Chileans remember Naruda
SANTIAGO: Chileans threw a giant poetry fest on Monday for the 100th birthday of Nobel prize-winning poet, Pablo Neruda, in celebrations that attracted some unlikely admirers of the communist poet. Neruda, who died of prostate cancer at the age 69 shortly after Augusto Pinochet’s 1973 military coup, was one of Chile’s most prolific and internationally acclaimed authors but his work was suppressed during the 17-year military rule following his death. — Reuters

Indian plays in Durban
DURBAN:
After Bollywood movies, South Africa is now waking up to the magic of Indian plays.
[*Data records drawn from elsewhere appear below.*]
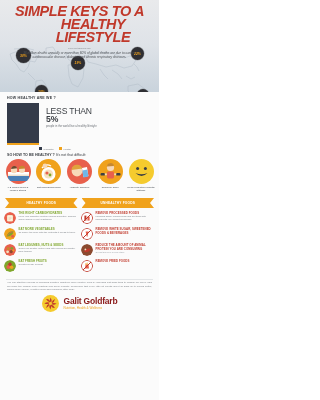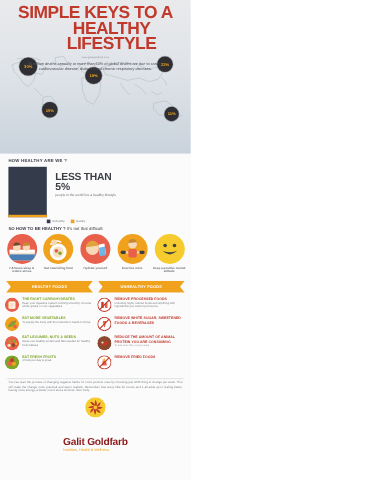"SIMPLE KEYS TO A" .hero { font-style: none -> italic; height: 128px -> 92px }
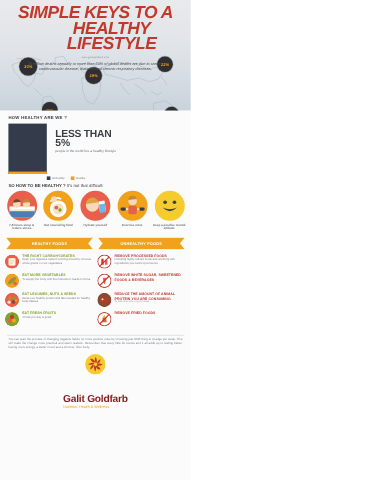"LESS THAN" .stat-head { font-weight: bold -> normal }
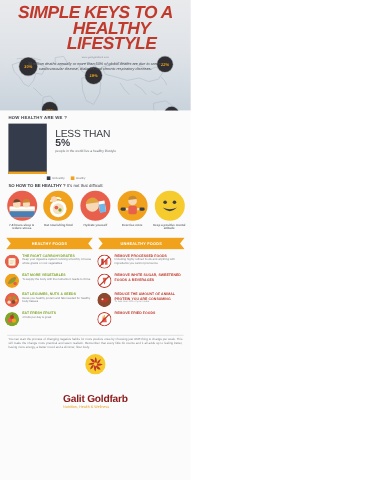"Galit Goldfarb" .brand { flex-direction: column -> none; gap: 16px -> 5px }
Two Indian plays, ‘9, Jakhoo Hill’ and ‘Alipha’, which received rave reviews at South Africa’s theatre festival, have opened in Durban. The plays in English are being staged as a part of a larger initiative called Mega Mela and will also run in Johannesburg, Cape Town and Pretoria. — PTI

Quake hits Tibet
BEIJING: An earthquake measuring 6.7 on the Richter scale jolted the sparsely populated southwest China’s Tibet autonomous region on Monday. There was no report of any casualty or property damage from the area, the state media said.